Start of TASK INPUT

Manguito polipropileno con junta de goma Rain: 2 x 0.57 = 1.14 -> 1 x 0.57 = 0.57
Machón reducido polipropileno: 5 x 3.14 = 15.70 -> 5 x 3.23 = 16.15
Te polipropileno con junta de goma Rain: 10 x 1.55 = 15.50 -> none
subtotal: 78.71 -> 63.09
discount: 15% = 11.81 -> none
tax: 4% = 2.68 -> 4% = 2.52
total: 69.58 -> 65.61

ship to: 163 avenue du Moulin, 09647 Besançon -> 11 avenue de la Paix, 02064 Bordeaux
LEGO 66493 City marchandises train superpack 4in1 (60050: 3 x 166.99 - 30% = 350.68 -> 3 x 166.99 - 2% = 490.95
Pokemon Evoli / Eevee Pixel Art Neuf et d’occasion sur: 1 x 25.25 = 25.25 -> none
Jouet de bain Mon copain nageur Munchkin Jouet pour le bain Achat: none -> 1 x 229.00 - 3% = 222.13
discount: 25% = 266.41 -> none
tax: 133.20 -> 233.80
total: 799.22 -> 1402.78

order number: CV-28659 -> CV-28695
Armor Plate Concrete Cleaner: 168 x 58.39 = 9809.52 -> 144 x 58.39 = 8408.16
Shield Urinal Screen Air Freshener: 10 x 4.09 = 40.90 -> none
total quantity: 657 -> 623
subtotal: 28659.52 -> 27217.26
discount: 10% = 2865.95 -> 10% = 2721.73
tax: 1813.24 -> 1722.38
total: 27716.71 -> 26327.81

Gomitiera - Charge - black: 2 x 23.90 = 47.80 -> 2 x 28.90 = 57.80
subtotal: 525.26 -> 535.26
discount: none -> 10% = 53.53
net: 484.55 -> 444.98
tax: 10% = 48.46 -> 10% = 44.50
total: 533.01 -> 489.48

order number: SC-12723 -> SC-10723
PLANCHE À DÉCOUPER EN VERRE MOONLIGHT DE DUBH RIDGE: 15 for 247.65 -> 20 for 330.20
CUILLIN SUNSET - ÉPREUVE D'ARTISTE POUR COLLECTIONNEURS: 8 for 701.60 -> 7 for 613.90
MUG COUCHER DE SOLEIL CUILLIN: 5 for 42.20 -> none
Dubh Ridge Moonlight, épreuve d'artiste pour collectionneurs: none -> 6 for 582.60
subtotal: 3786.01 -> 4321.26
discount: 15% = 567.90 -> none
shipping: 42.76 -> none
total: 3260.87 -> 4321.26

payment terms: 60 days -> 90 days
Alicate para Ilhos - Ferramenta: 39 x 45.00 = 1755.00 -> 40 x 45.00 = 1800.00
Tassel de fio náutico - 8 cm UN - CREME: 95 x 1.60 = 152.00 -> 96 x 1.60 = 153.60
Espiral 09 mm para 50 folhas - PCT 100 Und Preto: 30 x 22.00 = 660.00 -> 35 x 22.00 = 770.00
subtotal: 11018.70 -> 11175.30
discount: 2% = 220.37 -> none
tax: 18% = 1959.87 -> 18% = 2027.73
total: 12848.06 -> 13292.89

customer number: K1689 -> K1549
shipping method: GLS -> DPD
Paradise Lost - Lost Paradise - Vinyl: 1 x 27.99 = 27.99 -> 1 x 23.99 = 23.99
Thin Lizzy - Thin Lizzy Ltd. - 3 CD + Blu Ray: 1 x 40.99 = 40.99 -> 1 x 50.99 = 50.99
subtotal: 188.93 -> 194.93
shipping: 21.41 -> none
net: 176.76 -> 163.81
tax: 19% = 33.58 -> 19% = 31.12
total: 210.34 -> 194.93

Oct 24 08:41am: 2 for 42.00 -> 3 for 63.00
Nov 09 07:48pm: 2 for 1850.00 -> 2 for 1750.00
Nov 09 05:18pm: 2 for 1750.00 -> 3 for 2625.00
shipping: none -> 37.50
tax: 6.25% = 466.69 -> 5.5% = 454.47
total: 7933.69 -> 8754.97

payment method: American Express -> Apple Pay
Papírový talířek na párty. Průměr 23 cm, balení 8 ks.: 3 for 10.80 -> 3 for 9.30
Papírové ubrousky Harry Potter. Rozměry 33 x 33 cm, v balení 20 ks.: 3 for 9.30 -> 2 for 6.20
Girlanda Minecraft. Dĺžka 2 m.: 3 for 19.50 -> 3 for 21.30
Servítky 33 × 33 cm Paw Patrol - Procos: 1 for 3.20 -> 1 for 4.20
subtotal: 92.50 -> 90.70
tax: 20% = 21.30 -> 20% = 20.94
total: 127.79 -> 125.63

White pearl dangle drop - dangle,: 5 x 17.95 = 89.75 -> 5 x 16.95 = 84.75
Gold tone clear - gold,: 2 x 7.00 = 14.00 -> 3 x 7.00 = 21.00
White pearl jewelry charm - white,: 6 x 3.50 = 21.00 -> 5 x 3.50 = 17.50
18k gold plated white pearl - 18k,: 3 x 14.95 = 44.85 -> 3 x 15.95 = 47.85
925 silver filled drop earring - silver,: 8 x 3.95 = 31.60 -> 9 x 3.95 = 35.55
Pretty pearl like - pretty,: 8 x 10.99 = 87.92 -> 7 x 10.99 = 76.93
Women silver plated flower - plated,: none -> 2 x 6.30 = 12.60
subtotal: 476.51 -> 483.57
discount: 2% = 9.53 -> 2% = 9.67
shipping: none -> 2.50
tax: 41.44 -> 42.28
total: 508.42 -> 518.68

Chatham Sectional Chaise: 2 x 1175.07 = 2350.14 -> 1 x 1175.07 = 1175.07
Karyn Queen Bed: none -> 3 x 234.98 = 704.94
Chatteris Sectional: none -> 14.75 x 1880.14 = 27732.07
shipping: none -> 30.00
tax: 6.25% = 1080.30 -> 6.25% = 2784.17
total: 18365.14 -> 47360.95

End of TASK INPUT

## [WHAT IS EXPECTED]
For each line of the entries that holds the word "method", pull that line out.

## [COMPLETED TASK]
shipping method: GLS -> DPD
payment method: American Express -> Apple Pay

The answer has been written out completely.